Le bloc d'alimentation était probablement le seul maillon faible au début. Pour les premiers modèles DS (Désirée Spéciale) 19, le moteur, type 11B/C, est issu du modèle Traction Avant. Il s'agit d'un quatre cylindres en ligne en fonte d'un volume de 1911 cm 3 à distribution OHV, avec un vilebrequin monté sur trois paliers. Après tout, il a été enrichi d'une culasse en aluminium plus moderne pour le modèle DS et a atteint 75 chevaux (55 kW). Le modèle ID 19 "plus maigre" avait un taux de compression réduit et 66 chevaux. En 1964, de nouveaux agrégats à vilebrequin à cinq temps avec des volumes de 1985 cm 3 et 2175 cm 3 et des puissances de 84 ch (62 kw) ou 100 ch (74 kw) pour les modèles DS 19 et DS 21.

1967 a vu plusieurs changements. Tout d'abord, il s'agissait d'une nouvelle partie avant avec quatre nouveaux phares avec la possibilité de payer un supplément pour la fonction d'inclinaison en fonction de la rotation des roues. En 1969, un nouveau tableau de bord et des transmissions à cinq vitesses ont été ajoutés. Les modèles étaient les nouveaux D Special et D Super avec des moteurs de 90 ch (66 kw) et 99 ch (73 kw); le modèle DS 20 était le plus puissant des moteurs, mais le modèle DS 21 Injection (2175 cm 3 , 125 ch) était encore plus puissant, qui, comme son nom l'indique, avait une injection de carburant de Bosch. Le summum de la gamme de moteurs était la DS 23 Injection (2347 cm 3 , 130 ch), que Citroën a présentée en 1972, naturellement aussi dans la version break et la version Pallas la mieux équipée.

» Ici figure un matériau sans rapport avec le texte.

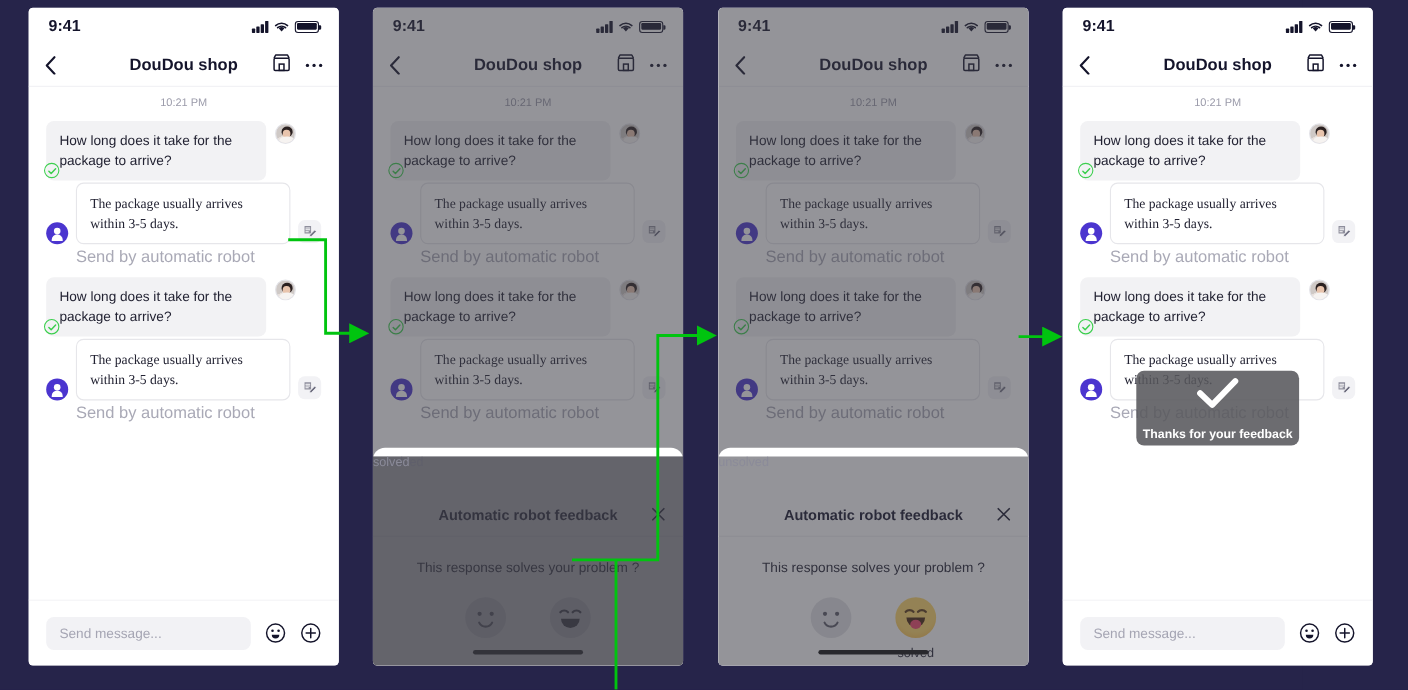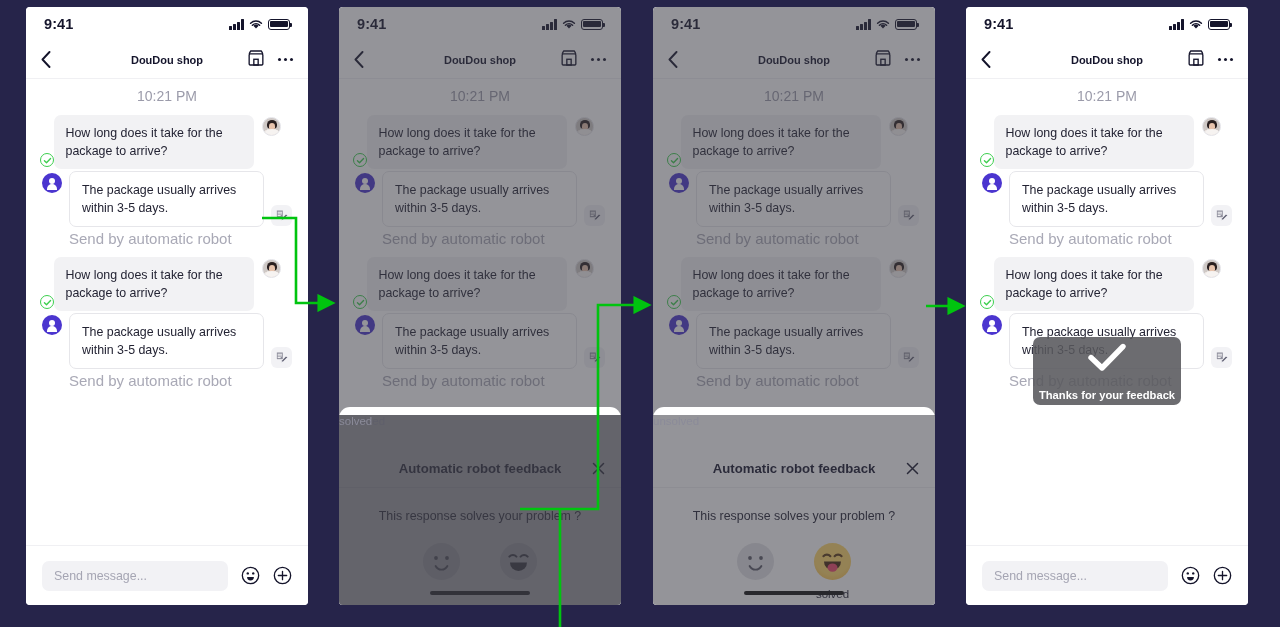"DouDou shop" .nav-title { font-size: 11px -> 15px }
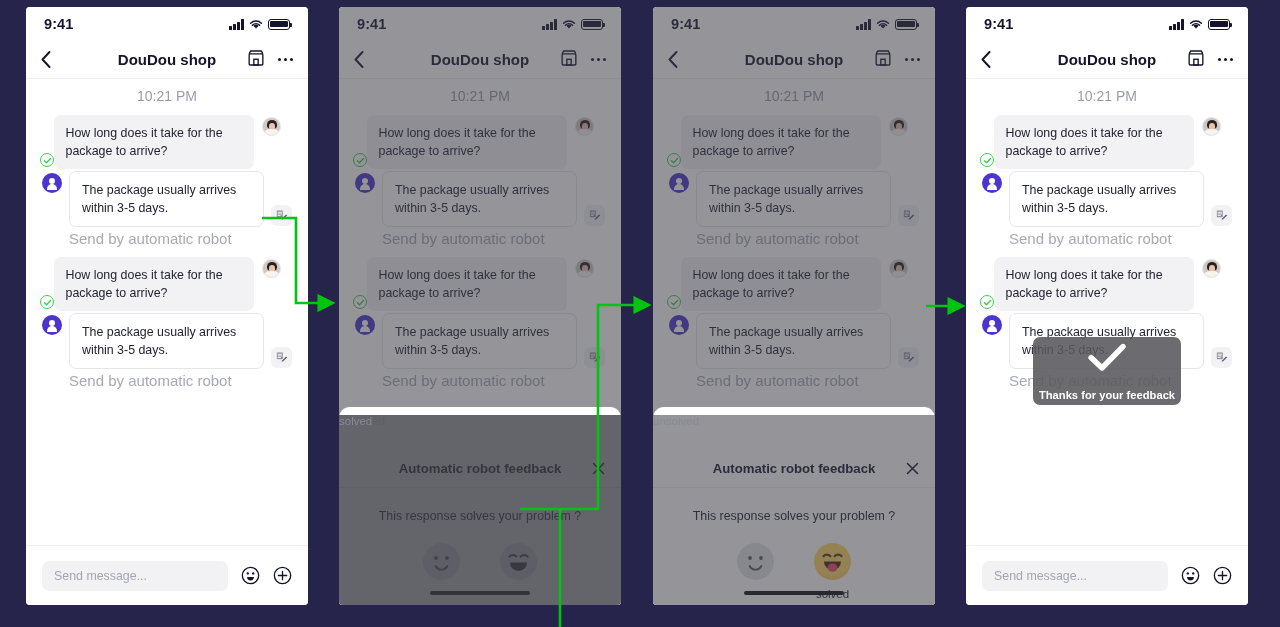"10:21 PM" .timestamp { font-size: 14px -> 10px }
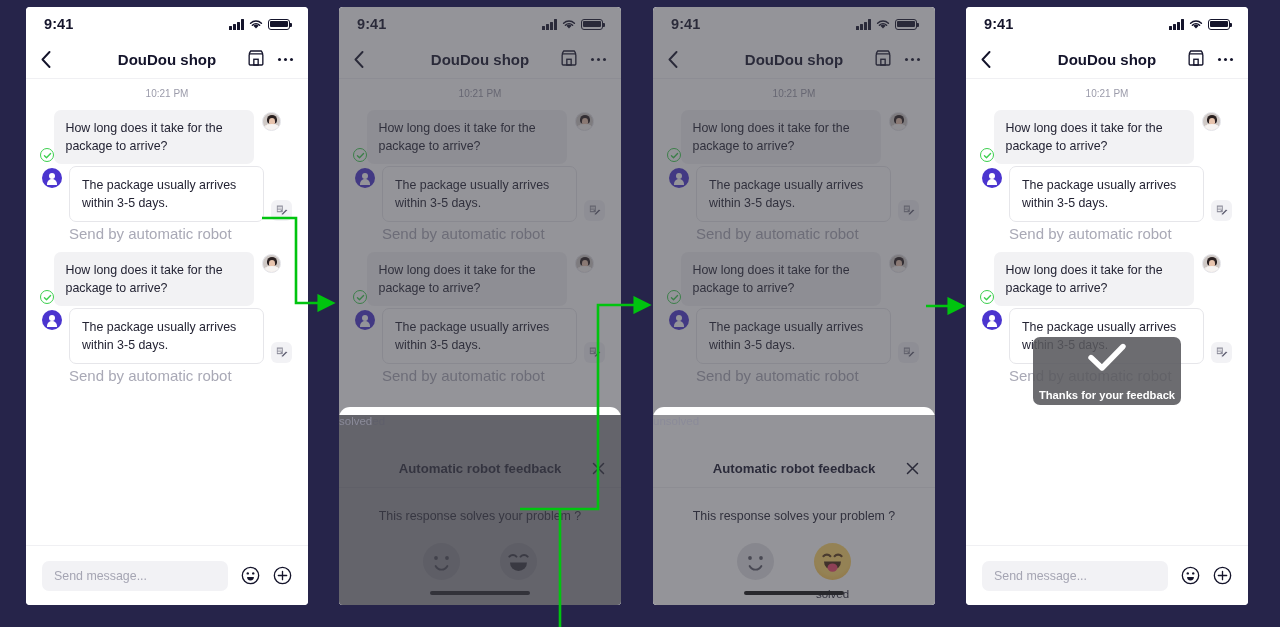"How long does it take" .row.user { justify-content: center -> flex-start }
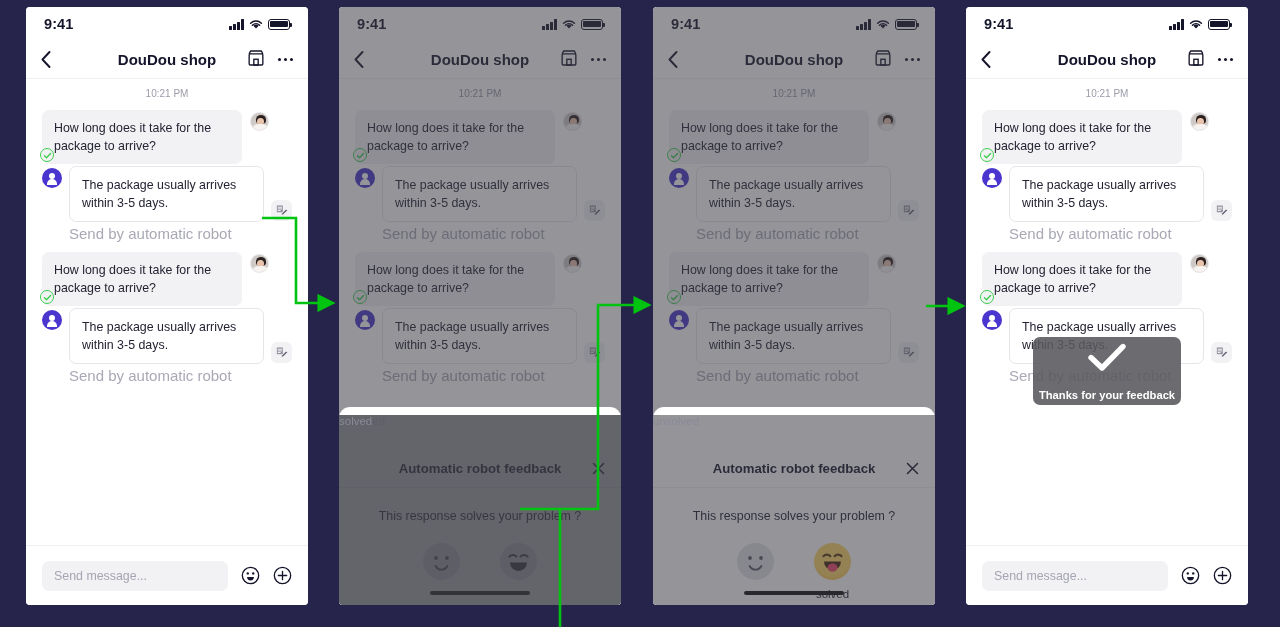"The package usually arrives within" .row.bot { align-items: flex-start -> flex-end; font-family: none -> Liberation Serif, serif }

La Citroën DS a marqué avec succès l'histoire du rallye en remportant le Rallye de Monte-Carlo en 1959 et 1966. Il a ensuite été utilisé dans des compétitions d'endurance telles que Londres-Sydney ou le Rallye Sandama. Il était aussi aimé des caméras de cinéma, nous avons déjà évoqué Fantomas, il a joué dans plusieurs films, par exemple dans French Connection, ou dans le film Day of the Jackal. Elle est également devenue la favorite de personnalités célèbres, par exemple le pape Jean XXIII, Brigitte Bardote et d'autres, indépendamment du fait qu'elle ait été utilisée comme voiture gouvernementale ou présidentielle et que les "dées" aient également été utilisées comme ambulances ou voitures de police. Ces faits témoignent à quel point la Citroën DS était extraordinaire pour son époque. Grâce à sa conception, il se comportait avec brio et grâce à la suspension hydropneumatique, il était extrêmement confortable. Encore une fois, il a captivé plus d'un pilote avec son apparence. La fin de la production seulement en 1975, c'est-à-dire après vingt ans de production, parle d'elle-même.